И сейчас же, без всякой паузы:

– Ты позволил себе недозволенное, – произнес Нахар ибн-Унфува по прозвищу Раххаль. – Ты должен быть строго наказан.

«Милиция!» – ужасно взвизгнул у меня над ухом Матвей Матвеевич. Он понял, что сейчас произойдет. Мы все поняли, что сейчас произойдет. И уж, конечно, Муджжа ибн-Мурара понял, что сейчас произойдет. Рука его нырнула во тьму треугольного проема и сейчас же вернулась с широким иззубренным мечом, но Раххаль шагнул вперед, мелькнуло на мгновение длинное узкое лезвие, раздался странный чмокающий звук, широкое черное лицо над испачканной бородой враз осунулось и стало серым… храп раздался, наподобие лошадиного, и страшный плеск жидкости, свободно падающей на линолеум.

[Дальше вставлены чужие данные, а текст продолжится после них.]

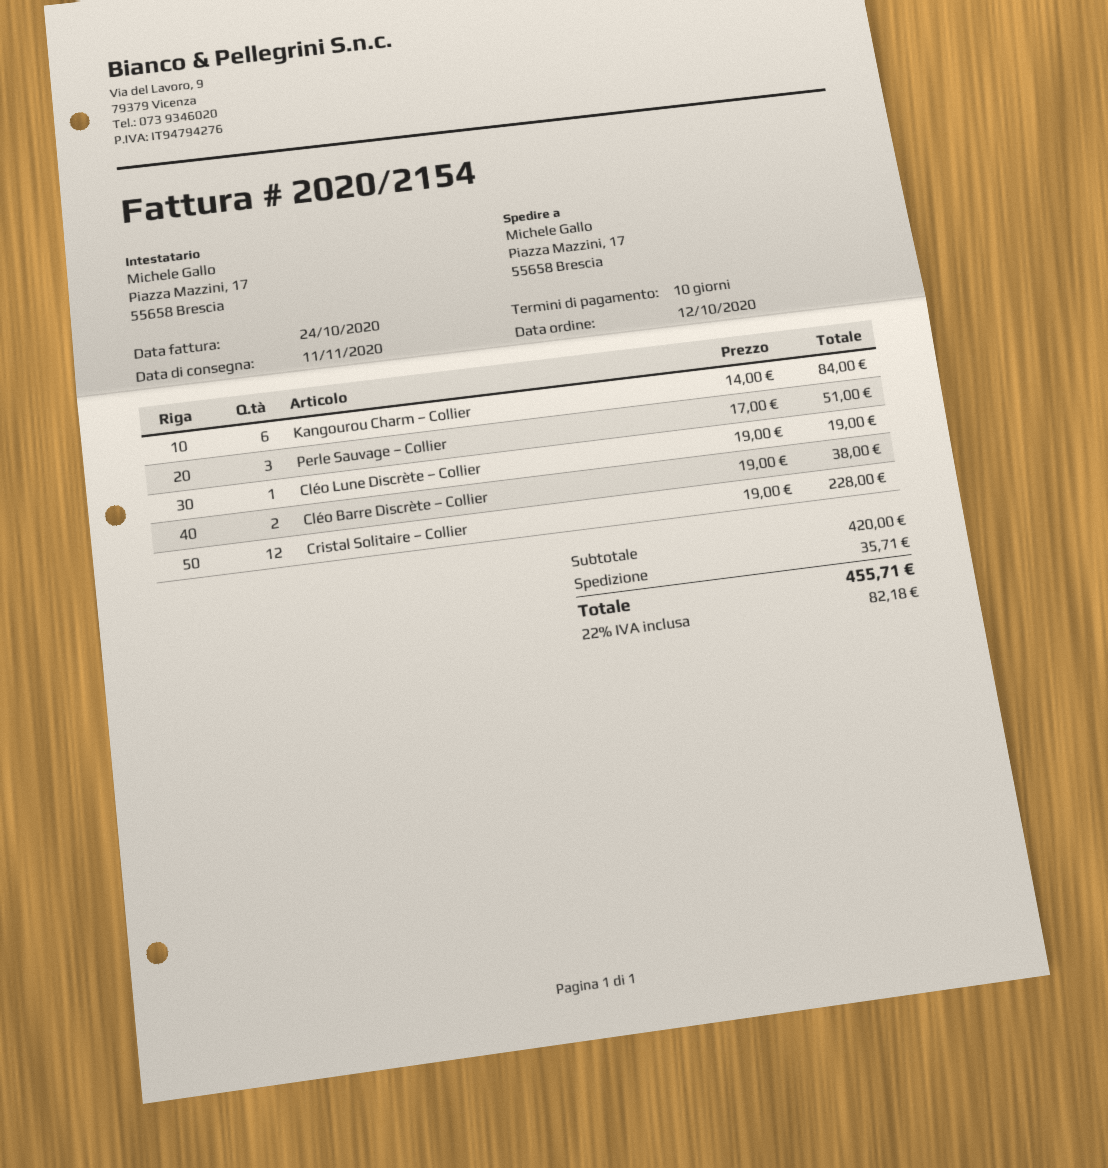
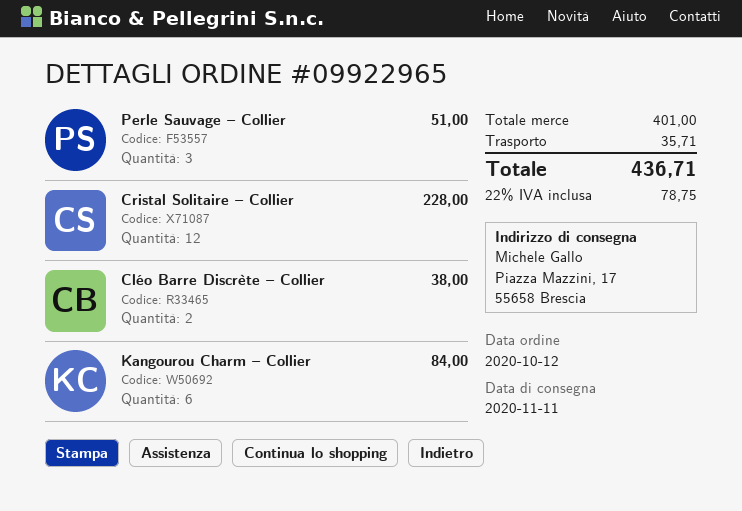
Cléo Lune Discrète – Collier: 1 for 19.00 -> none
subtotal: 420.00 -> 401.00
tax: 22% = 82.18 -> 22% = 78.75
total: 455.71 -> 436.71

Тут я, видимо, на некоторое время вырубился.

Вся прихожая была залита. Ужасно кричал Матвей Матвеевич. «Милиция! – кричал он. – Милиция!» Уткнувшись головой в зеркало, неудержимо блевал Марек Парасюхин… А Агасфер Лукич, фарфорово-белый, совершая выпачканными лапками выталкивающие жесты, бормотал нам успокаивающе:

– Тише, тише, граждане! Ничего страшного, все будет путем. Идите, идите, я тут все сам приберу…

Exit Муджжа ибн-Мурара, наместник йемамский.

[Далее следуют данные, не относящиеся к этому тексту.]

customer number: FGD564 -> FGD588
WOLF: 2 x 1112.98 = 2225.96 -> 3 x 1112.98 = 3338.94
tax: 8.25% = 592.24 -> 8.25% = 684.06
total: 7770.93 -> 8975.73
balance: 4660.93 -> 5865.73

26. Вся эта история завязалась тринадцать с половиной веков назад…

Дневник. 20 июля. 13 часов

Мы остались без Мишеля.

За ним приехал отец из Новосергиевки. Всю ночь гнал на машине, как сумасшедший. Была очень тяжелая сцена. Мишель, конечно, уезжать отказывался, но отец сказал ему, что мать лежит в тяжелом приступе (начиталась газет, наслушалась слухов, в Новосергиевке ходят ужасающие слухи) и Мишель ее просто убьет, если не приедет тотчас же. Огромный седоголовый красавец, а глаза тоскливые, губы трясутся, руки трясутся, – я не стал на это смотреть, ушел подобру-поздорову.

Конечно, Мишель сдался. И я бы сдался. Любой в таком положении сдался бы. Тем более что у нас здесь ничего страшного не происходит, толпа основательно подрассосалась – надоело, опять же и обедать пора. Ребята из патруля уже не стоят цепочкой, а столпились у крыльца и покуривают. Только милиция по-прежнему на своем посту, но смотрит уже явно не так угрюмо, как раньше.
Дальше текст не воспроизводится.